[citation][nom]Shin-san[/nom]They should go through the MPEG LA for the licensing, both Google and Microsoft. There's a patent pool for that[/citation]The problem is that Motorola owns at least one standards-essential H.264 patent, and they're not playing ball. MPEG LA agreements don't protect you if they're missing an essential patent owned by a hostile company (Motorola/Google). Motorola was involved in H.264's creation, and during the development they agreed (made commitments to the big standards bodies) to license their H.264 patent(s) under FRAND terms. Since Motorola Mobility fell on hard times, however, they have basically abandoned that path and have started demanding huge and ridiculous licensing fees that are not even CLOSE to being in line with FRAND.

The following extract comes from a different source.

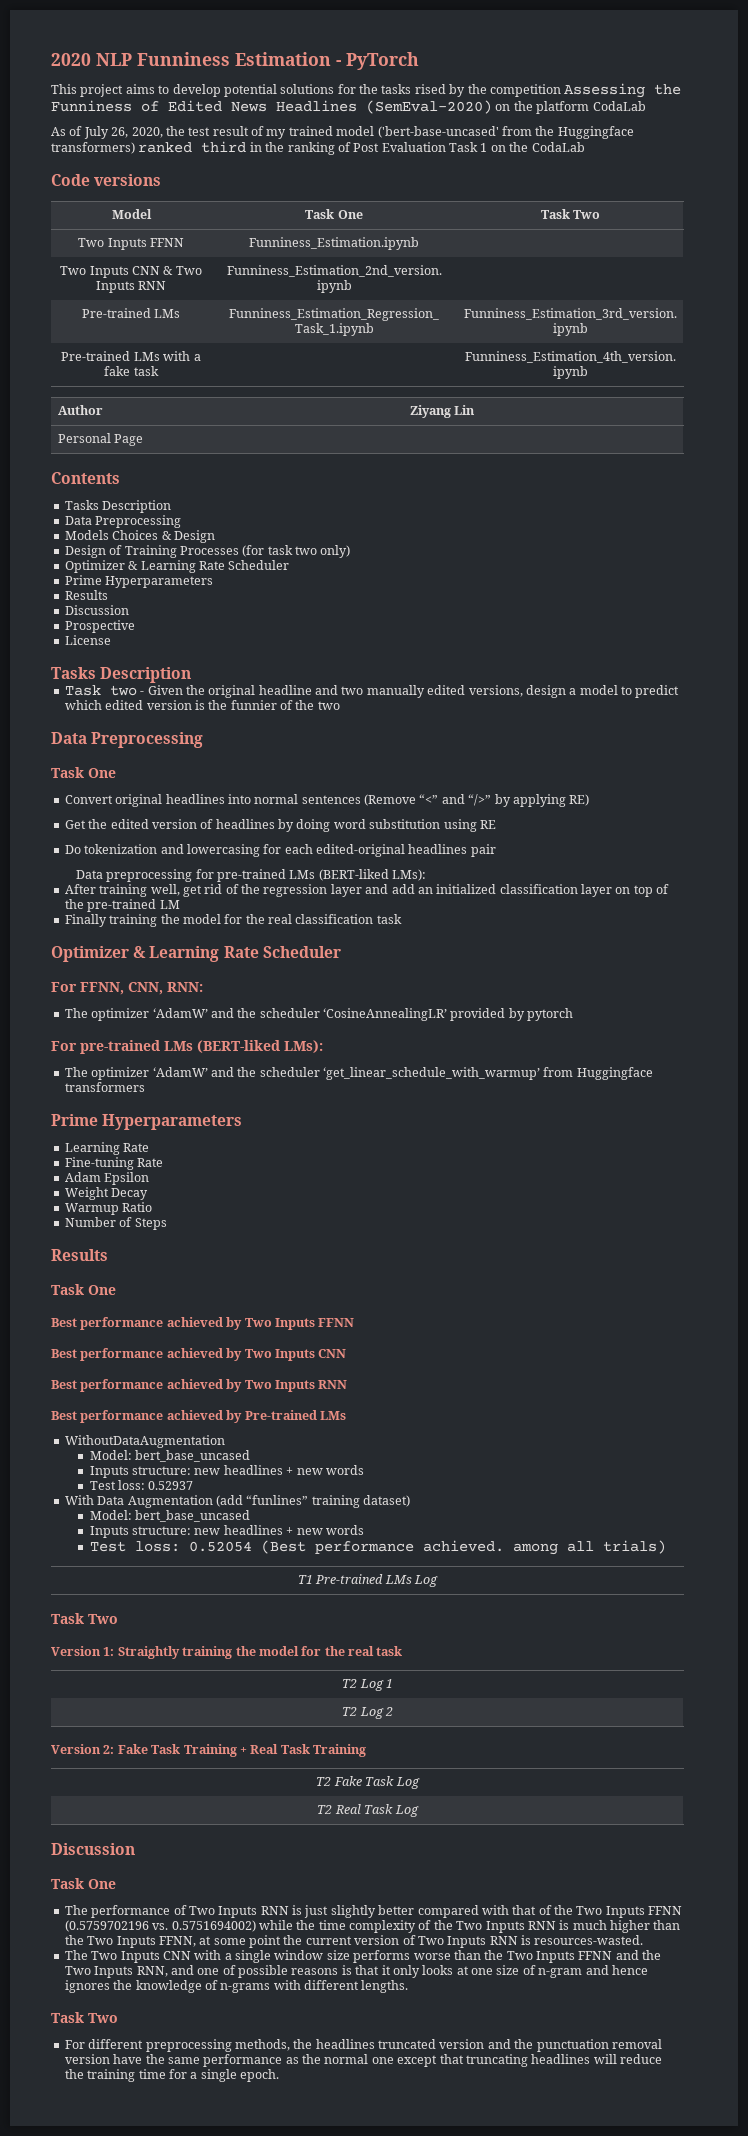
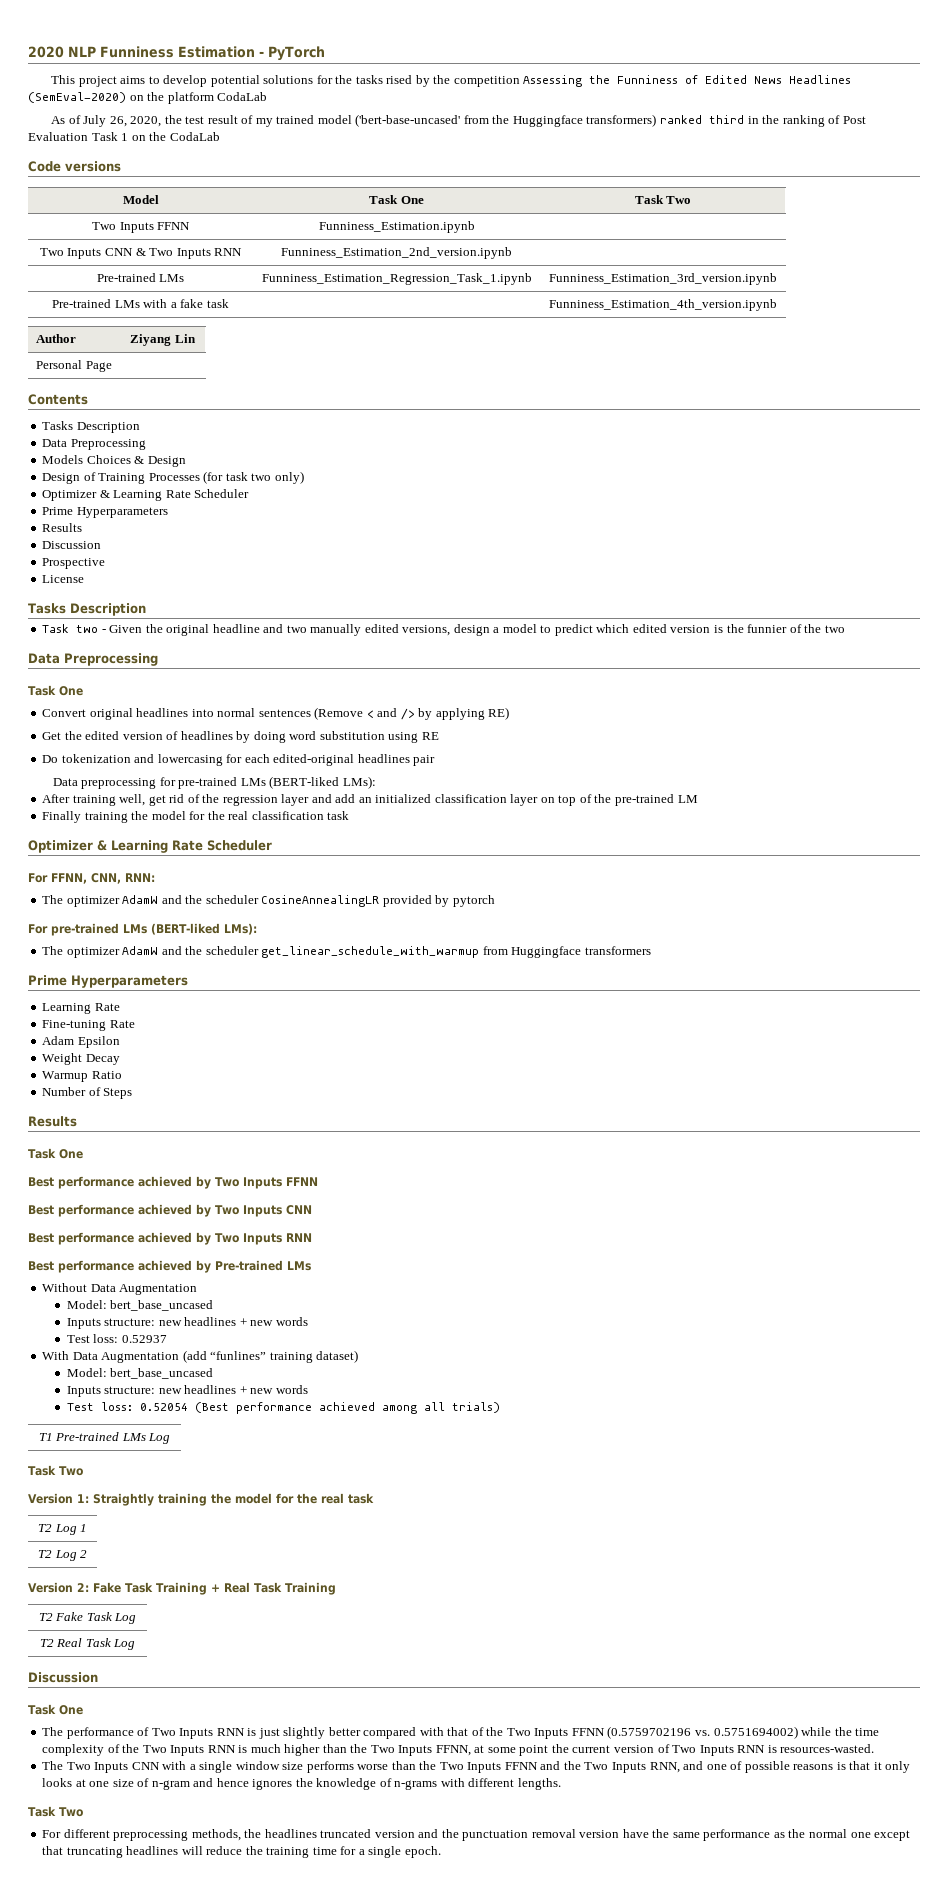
[419,794,492,806] “<” and “/>” -> [366,708,415,720] < and />
[152,1008,447,1021] ‘AdamW’ and the scheduler ‘CosineAnnealingLR’ -> [122,895,380,907] AdamW and the scheduler CosineAnnealingLR
[152,1067,540,1080] ‘AdamW’ and the scheduler ‘get_linear_schedule_with_warmup’ -> [122,946,480,958] AdamW and the scheduler get_linear_schedule_with_warmup
[64,1435,225,1448] WithoutDataAugmentation -> [42,1283,198,1295] Without Data Augmentation
[422,1540,504,1552] achieved. -> [318,1402,375,1411] achieved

What's really horrendously ironic is that Google was anti-H.264 before they bought Motorola's mobile arm. They pushed their own WebM and even Ogg standards, and preached free and open - until they got their hands on Motorola Mobility. Now they're continuing down the H.264 war path that Motorola started. I thought H.264 patent mess was bad for the internet, Google? Oh wait, that was before you owned any vital H.264 patents!
I'm hoping that H.265 will include stronger legally binding FRAND agreements, because as nice and free as WebM and Vorbis are, they're simply inferior in actual use as compression technologies.